On the September 23 episode of Dynamite, Jon Moxley retained the AEW World Championship over Eddie Kingston by making him pass out to a chokehold. On the October 14 episode, Kingston attacked Moxley after the latter's match with Lance Archer, proclaiming that he had never tapped out. The following week, Moxley was scheduled to defend the title against Kingston in an "I quit" match at Full Gear.

On the September 30 episode of Dynamite, it was announced that there would be an eight-man single-elimination tournament culminating at Full Gear with the winner receiving a future AEW World Championship match. Jungle Boy, Rey Fenix, Kenny Omega, Wardlow, Colt Cabana, Adam Page, Joey Janela, and Penta El Zero M were announced as participants. The tournament occurred over the following month with former tag team partners Omega and Page advancing to the final at Full Gear.

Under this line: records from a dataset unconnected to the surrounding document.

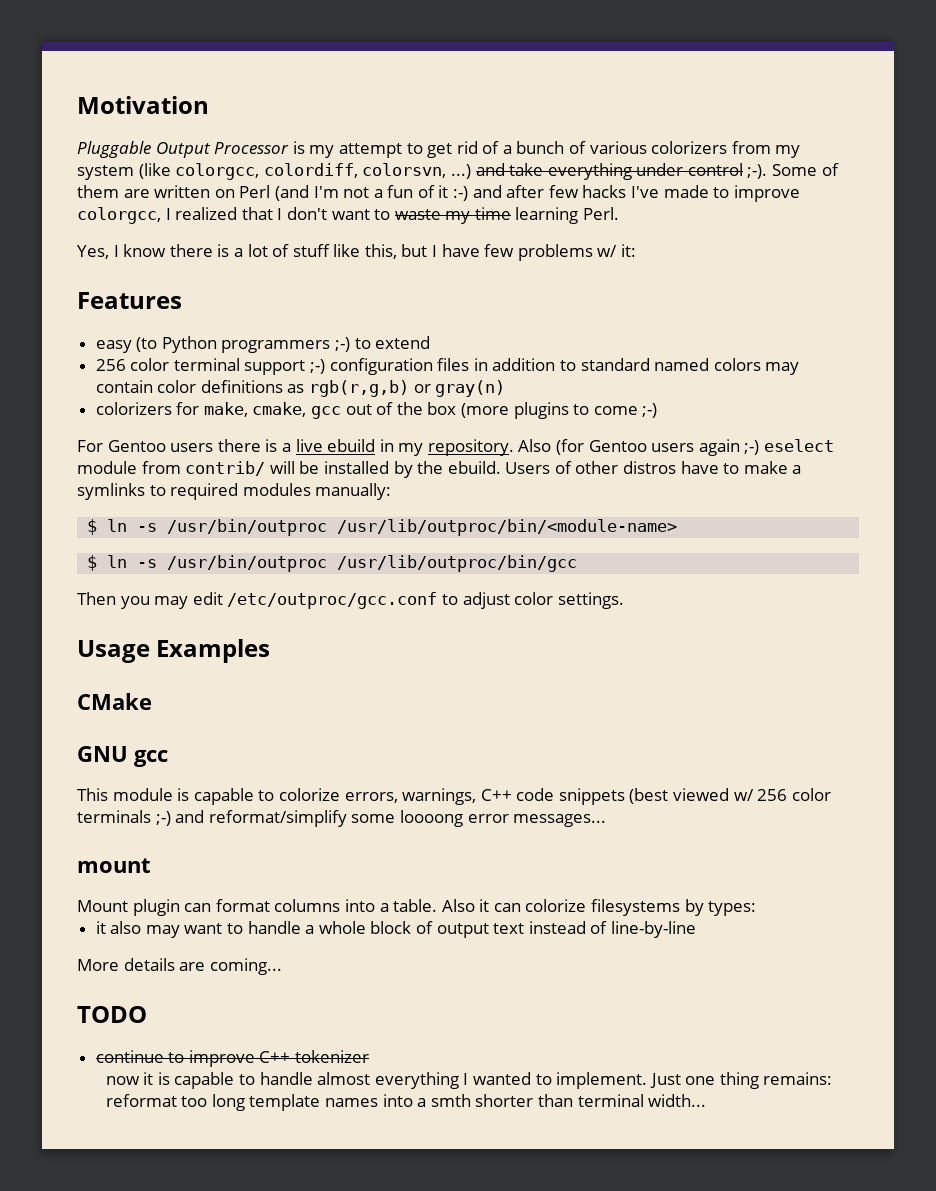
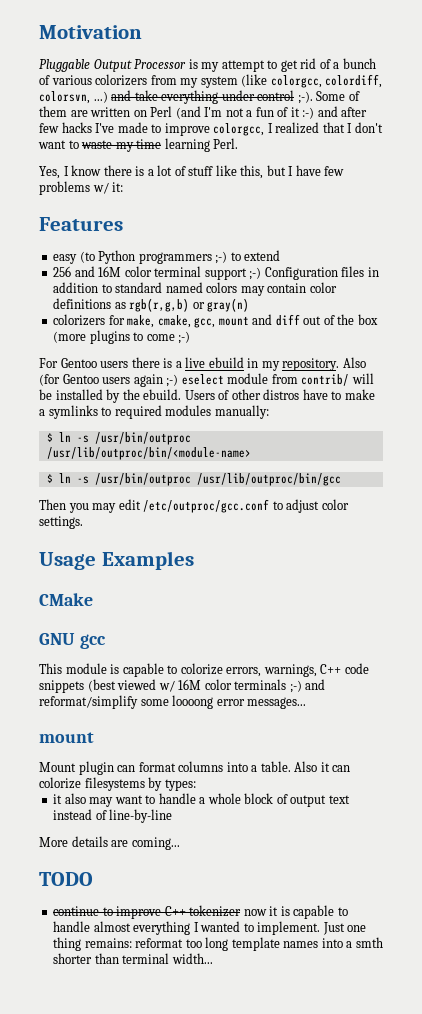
(126, 365) none -> [74,266,122,277] and 16M
[329,358,433,375] configuration -> [264,267,338,280] Configuration
[311,406,342,419] gcc -> [194,314,300,328] gcc, mount and diff
[757,789,788,801] 256 -> [178,679,202,690] 16M
(370, 1056) // -> (242, 911) none

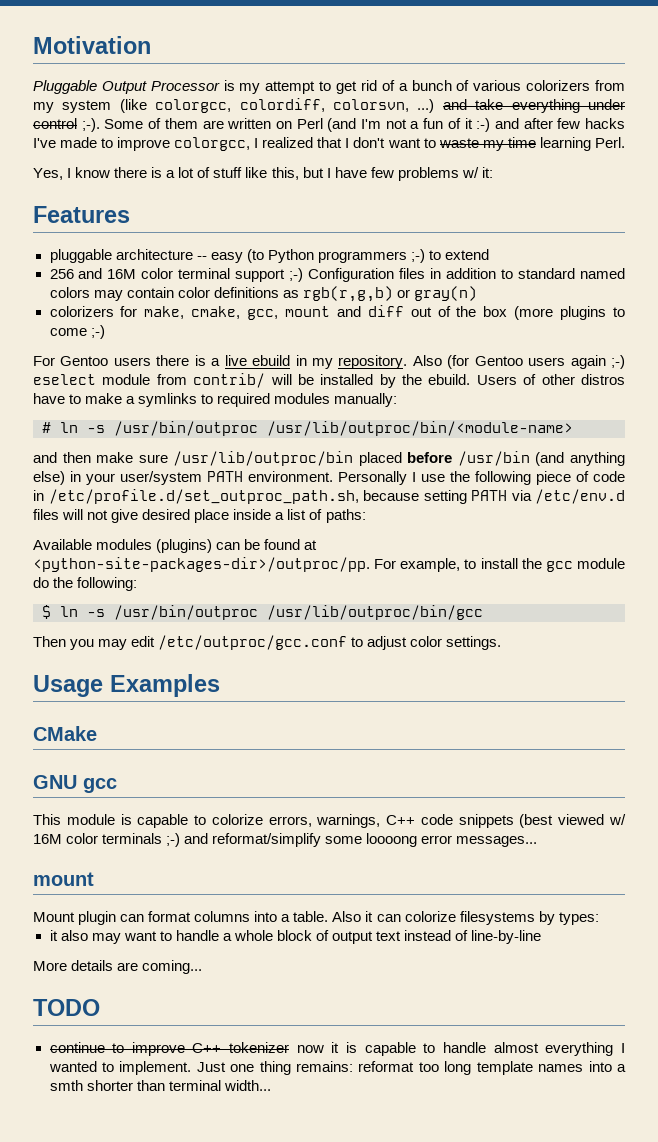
(123, 224) none -> [49,249,207,263] pluggable architecture --
[46,433,53,442] $ -> [42,422,51,433] #
(251, 453) none -> [33,451,625,466] [33,471,625,485] [33,489,625,504] [33,509,366,523] [33,539,318,553] [33,557,626,572] [33,577,138,591] // and then make sure /usr/lib/outproc/bin placed before /usr/bin (and anything else) in your user/system PATH environment. Personally I use the following piece of code in /etc/profile.d/set_outproc_path.sh, because setting PATH via /etc/env.d files will not give desired place inside a list of paths: // Available modules (plugins) can be found at <python-site-packages-dir>/outproc/pp. For example, to install the gcc module do the following:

A four-way tag team match was scheduled for the October 14 episode of Dynamite, with the winning team challenging FTR (Dax Harwood and Cash Wheeler) for the AEW World Tag Team Championship at Full Gear. The four teams were picked at random, and were Private Party (Isiah Kassidy and Marq Quen), Alex Reynolds and John Silver of The Dark Order, The Butcher and The Blade, and The Young Bucks (Matt Jackson and Nick Jackson). The match was won by The Young Bucks. In a promo on the October 28 episode, The Young Bucks said that if they did not win at Full Gear, they would never challenge for the title again.

After Cody wrestled Orange Cassidy to a time limit draw and retained the TNT Championship on the October 14 episode of Dynamite, it was announced that Darby Allin would challenge for the title at Full Gear. Before Full Gear, Cody had a title rematch with Cassidy in a lumberjack match on the October 28 Dynamite, which Cody won, keeping him as the defending champion against Allin.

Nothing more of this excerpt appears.